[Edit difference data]
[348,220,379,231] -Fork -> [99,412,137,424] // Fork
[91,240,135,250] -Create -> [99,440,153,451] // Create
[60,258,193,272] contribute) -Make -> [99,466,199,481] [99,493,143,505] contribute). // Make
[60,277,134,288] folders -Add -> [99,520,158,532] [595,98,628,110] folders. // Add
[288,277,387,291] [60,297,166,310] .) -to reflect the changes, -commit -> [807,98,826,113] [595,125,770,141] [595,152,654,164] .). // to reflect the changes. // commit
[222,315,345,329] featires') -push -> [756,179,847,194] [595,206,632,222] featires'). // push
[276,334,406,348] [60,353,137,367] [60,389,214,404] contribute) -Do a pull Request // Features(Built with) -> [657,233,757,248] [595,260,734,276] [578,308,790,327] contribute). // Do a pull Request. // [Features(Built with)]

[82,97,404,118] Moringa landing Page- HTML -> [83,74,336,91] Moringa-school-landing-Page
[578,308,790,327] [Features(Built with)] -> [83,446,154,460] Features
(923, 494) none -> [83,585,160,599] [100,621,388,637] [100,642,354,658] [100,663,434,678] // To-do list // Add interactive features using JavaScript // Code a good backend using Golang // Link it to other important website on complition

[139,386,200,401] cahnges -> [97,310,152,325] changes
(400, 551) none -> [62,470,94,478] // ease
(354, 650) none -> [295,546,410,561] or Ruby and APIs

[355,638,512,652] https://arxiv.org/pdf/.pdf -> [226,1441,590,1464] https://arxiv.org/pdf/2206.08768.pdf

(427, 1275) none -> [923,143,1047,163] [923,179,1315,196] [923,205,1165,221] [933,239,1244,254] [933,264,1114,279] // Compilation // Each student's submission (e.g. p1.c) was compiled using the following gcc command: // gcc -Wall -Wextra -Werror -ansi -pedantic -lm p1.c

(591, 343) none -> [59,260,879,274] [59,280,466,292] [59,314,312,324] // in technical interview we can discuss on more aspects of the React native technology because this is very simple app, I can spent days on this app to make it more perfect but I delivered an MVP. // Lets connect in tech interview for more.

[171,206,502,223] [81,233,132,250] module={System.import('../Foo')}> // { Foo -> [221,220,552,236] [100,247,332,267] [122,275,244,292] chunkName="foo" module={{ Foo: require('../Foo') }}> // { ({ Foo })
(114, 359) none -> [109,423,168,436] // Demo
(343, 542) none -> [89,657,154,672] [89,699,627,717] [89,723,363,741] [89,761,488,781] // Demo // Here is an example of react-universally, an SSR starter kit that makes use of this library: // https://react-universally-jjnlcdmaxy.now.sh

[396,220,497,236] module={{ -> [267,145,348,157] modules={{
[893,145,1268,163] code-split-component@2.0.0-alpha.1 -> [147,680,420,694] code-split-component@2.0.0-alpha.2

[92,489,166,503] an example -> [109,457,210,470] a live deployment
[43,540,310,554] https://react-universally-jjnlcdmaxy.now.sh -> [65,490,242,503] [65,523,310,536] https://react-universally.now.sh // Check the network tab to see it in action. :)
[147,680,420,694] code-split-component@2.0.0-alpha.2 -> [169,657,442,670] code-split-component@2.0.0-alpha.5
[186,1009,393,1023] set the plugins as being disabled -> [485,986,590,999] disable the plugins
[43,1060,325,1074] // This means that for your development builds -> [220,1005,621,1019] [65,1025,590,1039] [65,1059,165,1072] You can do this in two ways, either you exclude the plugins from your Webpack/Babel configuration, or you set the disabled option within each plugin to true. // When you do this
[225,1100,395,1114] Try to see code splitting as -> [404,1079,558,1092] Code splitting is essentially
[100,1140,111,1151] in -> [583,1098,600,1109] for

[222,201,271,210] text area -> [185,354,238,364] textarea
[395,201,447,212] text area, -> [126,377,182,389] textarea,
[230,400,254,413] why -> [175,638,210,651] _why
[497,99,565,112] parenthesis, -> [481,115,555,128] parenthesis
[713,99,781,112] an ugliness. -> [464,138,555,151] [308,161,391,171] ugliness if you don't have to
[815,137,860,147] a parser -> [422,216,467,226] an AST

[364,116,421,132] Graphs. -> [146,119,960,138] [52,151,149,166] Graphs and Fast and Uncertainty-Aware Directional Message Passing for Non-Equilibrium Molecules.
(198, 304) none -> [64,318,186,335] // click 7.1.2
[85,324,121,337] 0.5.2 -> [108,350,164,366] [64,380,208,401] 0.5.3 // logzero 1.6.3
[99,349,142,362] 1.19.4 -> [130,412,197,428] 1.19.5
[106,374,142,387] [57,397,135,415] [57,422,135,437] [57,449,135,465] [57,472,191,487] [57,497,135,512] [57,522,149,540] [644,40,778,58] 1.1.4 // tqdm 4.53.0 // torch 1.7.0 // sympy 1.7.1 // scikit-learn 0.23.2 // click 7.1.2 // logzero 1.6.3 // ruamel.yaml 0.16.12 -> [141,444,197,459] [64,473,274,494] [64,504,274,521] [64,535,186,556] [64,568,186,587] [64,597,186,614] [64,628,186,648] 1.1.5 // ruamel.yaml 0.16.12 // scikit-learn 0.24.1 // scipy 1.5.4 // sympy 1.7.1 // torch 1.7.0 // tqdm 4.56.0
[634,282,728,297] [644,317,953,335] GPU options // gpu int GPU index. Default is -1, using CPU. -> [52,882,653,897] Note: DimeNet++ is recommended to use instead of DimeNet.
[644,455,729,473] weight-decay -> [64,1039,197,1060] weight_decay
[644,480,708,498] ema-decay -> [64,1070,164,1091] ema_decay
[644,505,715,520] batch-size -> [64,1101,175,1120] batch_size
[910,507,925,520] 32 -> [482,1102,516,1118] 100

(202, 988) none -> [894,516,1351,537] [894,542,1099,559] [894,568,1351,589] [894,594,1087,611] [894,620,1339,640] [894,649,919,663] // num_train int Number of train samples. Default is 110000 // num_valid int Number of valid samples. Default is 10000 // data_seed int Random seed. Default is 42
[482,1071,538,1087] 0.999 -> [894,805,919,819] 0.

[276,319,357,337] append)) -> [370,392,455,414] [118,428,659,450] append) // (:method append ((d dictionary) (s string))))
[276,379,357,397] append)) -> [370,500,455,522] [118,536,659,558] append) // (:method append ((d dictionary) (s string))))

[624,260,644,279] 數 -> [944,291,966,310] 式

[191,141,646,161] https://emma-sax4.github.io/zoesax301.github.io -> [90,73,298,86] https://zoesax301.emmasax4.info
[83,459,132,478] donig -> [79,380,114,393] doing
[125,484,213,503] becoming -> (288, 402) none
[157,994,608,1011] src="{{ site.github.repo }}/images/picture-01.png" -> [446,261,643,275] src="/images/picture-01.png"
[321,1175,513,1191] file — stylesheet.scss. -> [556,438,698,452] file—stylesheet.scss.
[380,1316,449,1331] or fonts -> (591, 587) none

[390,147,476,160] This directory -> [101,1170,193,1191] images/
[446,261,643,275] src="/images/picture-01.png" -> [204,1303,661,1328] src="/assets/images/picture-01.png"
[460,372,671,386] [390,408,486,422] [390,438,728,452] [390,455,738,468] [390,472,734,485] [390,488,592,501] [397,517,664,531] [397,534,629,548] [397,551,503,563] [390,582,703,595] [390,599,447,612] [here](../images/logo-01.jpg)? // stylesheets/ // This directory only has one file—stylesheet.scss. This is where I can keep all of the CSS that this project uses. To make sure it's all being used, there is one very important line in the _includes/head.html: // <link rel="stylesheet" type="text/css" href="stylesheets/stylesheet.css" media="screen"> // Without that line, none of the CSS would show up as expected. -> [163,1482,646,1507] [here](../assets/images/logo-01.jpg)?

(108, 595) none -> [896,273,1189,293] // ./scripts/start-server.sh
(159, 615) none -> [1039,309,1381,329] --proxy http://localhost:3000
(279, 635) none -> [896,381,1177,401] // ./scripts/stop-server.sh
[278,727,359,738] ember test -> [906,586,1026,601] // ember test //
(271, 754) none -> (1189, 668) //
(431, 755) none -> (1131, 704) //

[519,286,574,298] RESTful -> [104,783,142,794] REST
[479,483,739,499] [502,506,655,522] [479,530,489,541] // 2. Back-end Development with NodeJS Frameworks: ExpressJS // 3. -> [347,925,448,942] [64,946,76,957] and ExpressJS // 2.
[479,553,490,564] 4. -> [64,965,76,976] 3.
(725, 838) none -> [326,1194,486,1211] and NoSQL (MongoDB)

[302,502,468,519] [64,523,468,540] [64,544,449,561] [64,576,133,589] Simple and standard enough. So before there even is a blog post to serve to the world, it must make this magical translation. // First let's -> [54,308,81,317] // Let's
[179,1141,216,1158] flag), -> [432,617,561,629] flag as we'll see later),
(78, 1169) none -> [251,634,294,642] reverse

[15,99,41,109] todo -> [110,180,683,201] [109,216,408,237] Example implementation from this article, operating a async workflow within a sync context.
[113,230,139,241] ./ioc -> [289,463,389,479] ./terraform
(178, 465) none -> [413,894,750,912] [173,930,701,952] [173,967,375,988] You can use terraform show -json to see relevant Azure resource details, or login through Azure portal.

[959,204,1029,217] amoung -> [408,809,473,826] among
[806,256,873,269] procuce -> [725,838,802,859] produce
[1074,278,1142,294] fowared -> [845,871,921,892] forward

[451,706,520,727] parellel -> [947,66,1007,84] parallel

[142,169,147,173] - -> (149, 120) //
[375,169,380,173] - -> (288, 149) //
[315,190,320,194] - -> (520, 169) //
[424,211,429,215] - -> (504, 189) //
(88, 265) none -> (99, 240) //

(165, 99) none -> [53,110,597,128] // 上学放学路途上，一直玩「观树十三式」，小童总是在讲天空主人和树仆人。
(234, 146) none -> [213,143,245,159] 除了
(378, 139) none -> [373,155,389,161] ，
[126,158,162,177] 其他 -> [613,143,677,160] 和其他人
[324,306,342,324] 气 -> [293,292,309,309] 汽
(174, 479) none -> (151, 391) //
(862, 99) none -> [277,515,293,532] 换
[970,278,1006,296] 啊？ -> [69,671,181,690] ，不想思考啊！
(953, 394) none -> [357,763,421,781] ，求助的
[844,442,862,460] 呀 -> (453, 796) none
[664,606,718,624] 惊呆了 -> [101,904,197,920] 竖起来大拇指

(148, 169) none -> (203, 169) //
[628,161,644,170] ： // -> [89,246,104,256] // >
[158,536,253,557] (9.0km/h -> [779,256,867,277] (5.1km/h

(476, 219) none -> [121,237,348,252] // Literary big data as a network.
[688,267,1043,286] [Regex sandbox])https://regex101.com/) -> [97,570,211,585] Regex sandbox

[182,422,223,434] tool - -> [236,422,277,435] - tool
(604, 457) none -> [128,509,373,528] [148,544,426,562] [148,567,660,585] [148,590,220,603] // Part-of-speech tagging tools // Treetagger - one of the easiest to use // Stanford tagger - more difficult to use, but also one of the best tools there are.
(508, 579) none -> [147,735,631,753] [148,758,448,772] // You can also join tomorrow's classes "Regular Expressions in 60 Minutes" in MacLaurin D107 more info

**Your goal**
Working from the entries above, return all lines that contain "string".

**Output of the exercise**
[276,319,357,337] append)) -> [370,392,455,414] [118,428,659,450] append) // (:method append ((d dictionary) (s string))))
[276,379,357,397] append)) -> [370,500,455,522] [118,536,659,558] append) // (:method append ((d dictionary) (s string))))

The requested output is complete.